TASK DESCRIPTION: This task calls for copying every line in the data below that contains the word "custom".

DATA FOR REVIEW:
● ● ● ● ●

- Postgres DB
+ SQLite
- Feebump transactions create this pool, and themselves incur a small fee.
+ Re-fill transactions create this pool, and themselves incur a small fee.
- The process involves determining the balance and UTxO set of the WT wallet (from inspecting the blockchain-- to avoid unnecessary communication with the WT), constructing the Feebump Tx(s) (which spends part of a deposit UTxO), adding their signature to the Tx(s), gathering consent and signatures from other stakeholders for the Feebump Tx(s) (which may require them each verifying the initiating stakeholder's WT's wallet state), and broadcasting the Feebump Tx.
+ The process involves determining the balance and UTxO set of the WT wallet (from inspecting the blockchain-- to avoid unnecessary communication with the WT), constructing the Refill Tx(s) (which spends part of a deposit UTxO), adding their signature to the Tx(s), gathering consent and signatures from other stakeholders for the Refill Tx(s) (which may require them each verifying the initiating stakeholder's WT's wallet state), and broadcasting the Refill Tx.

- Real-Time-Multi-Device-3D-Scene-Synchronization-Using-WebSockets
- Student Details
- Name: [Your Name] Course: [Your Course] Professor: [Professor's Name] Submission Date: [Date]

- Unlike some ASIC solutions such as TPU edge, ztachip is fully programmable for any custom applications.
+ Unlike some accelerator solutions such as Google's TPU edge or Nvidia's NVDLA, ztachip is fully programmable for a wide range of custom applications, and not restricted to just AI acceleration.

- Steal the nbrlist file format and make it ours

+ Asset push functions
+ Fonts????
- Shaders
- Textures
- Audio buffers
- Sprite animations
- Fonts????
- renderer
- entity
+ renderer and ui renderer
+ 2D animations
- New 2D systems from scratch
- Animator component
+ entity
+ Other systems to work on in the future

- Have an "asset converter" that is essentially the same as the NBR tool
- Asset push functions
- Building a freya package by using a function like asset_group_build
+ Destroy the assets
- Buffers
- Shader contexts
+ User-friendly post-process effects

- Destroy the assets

● ● ● ● ●

TASK RESULT:
- Unlike some ASIC solutions such as TPU edge, ztachip is fully programmable for any custom applications.
+ Unlike some accelerator solutions such as Google's TPU edge or Nvidia's NVDLA, ztachip is fully programmable for a wide range of custom applications, and not restricted to just AI acceleration.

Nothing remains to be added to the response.